Since that day, I’ve never left anyone’s table without saying “thank you” and I always carry my own plate to the kitchen. If you have had me over for dinner, now you know why I do it! My momma taught me that lesson well. 

She taught me to say thank you — not just with words, but with action. She taught me that gratitude heals relationships, while ingratitude wounds them.

That brings us to today’s story. Jesus is on the road that leads to the cross on his way to Jerusalem; he’s traveling along the border between Galilee and Samaria. You see that fact is important. He is traveling in a borderland, a gray area between “us” and “them,” i.e., between the Jews and the Samaritans.   

For generations, Jews and Samaritans had despised each other. Each thought the other’s worship was wrong. Each believed “they” were right with God, and the other was a sellout. So when Jesus walked through that borderland, he was already breaking down the walls that divide. 

And that’s when he meets ten men with leprosy. According to Leviticus, lepers had to live outside the camp or village; they were excluded, unclean, cut off from all family, friends, synagogue, and community. They were literally the walking dead. 

These ten men call out to Jesus from a distance and if you noticed, they don’t ask for healing; they ask for mercy. And that word “mercy” says it all. When someone asks for mercy, the are really saying, “Please see me. Notice me. Don’t look away from me. Look at me. Speak to me.” Jesus doesn’t touch them and neither does he pronounce them healed. But he does stop to pay attention to them and simply says, “Go and show yourselves to the priests.” And as they go “on the way” they discover they’re healed, literally cleansed and made purified.  Can you imagine the joy? The laughter? The tears? Ten men who’d been living as social outcasts and pariahs are suddenly whole again with health, family, and their community! 

 But only one turns back.  Just one. 

And Luke makes sure we notice that he’s a Samaritan, the quintessential outsider among outsiders. The foreigner who’s not supposed to know how to behave in the presence of God is the only one who throws himself at Jesus’ feet in a posture of worship and says, “Thank you.”  And Jesus, with both wonder and sadness, asks, “Weren’t there ten? Where are the other nine?”

Here’s the thing: all ten were “cleansed”, but only one recognized that he was “made whole.” The others were restored to society. This one was restored to God.  Gratitude, it turns out, is not just good manners, it’s good theology. It’s the natural response of a heart that recognizes grace.  And the thing is, once grace of any kind is expressed, that grace always calls for a response. 

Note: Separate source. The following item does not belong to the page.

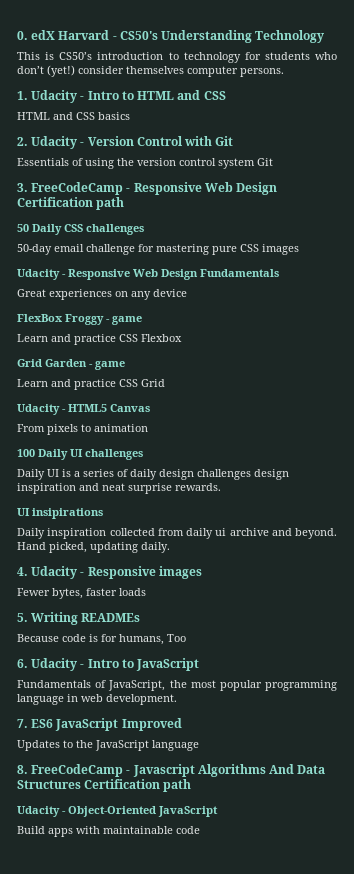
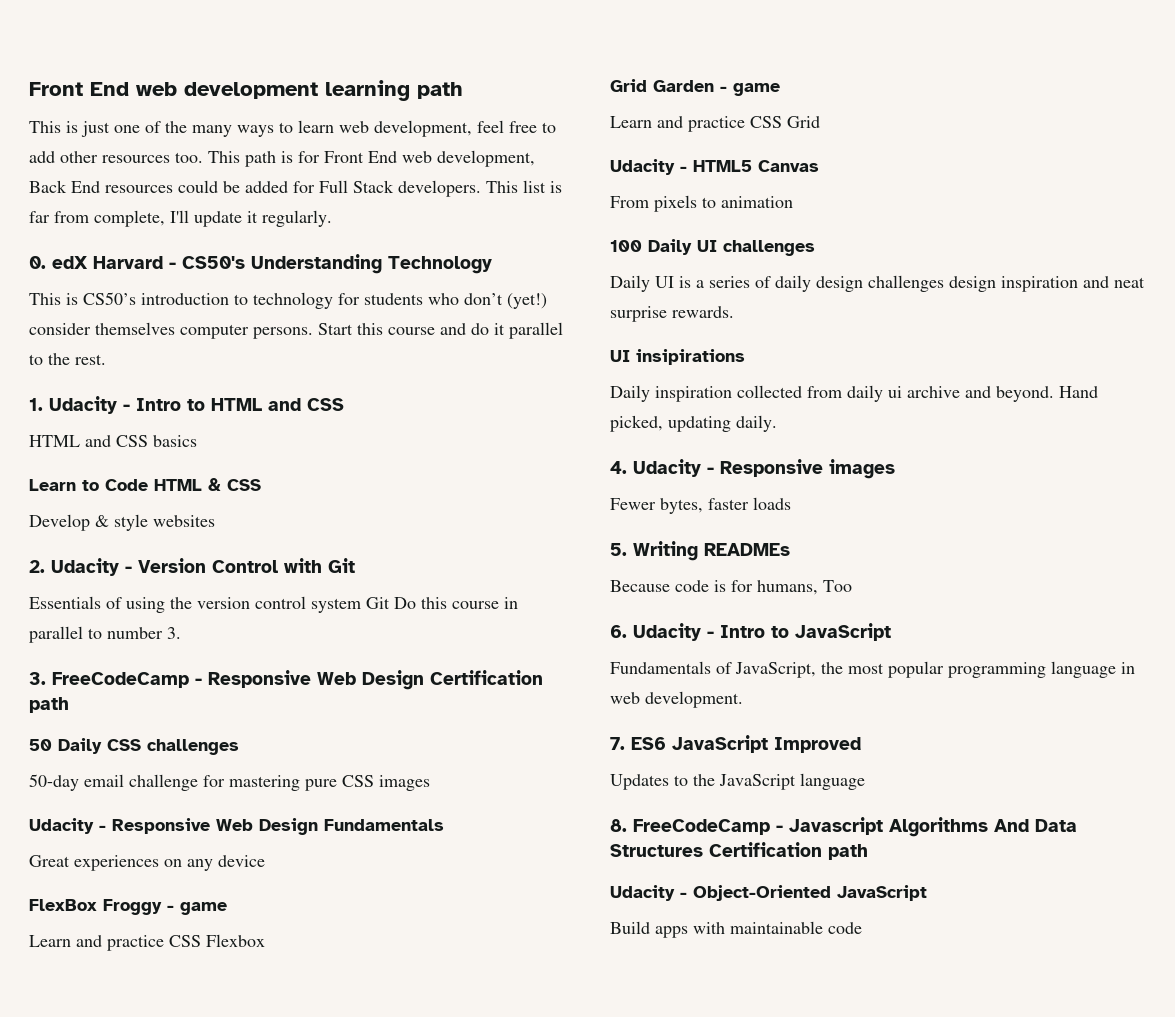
(17, 35) none -> [29,80,463,101] [29,120,556,137] [29,150,535,167] [29,180,562,197] [29,210,332,227] Front End web development learning path // This is just one of the many ways to learn web development, feel free to add other resources too. This path is for Front End web development, Back End resources could be added for Full Stack developers. This list is far from complete, I'll update it regularly. //
(284, 72) none -> [318,322,563,339] [29,353,106,365] Start this course and do it parallel to the rest.
(130, 116) none -> [29,478,261,491] [29,514,215,531] // Learn to Code HTML & CSS // Develop & style websites
(273, 162) none -> [394,597,518,609] [29,626,181,643] Do this course in parallel to number 3.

Professor Kimberly Bracken Long puts it beautifully: 

To practice gratitude intentionally changes an individual life, to be sure. It also changes the character of congregation. When Christians practice gratitude, they come to worship not to ‘get something out of it,’ but to give thanks and praise to God.[ii]

In other words, gratitude transforms us. It turns our faith from obligation into joy. It makes us see God’s fingerprints in the ordinary places like the dinner table, in a hospital room, at the cashier’s line at Hannafords; we can even see those fingerprints in the borderlands, the shadow moments of our life. 

Gratitude helps us remember that every breath, every heartbeat, every new morning is grace and that grace requires a response from us.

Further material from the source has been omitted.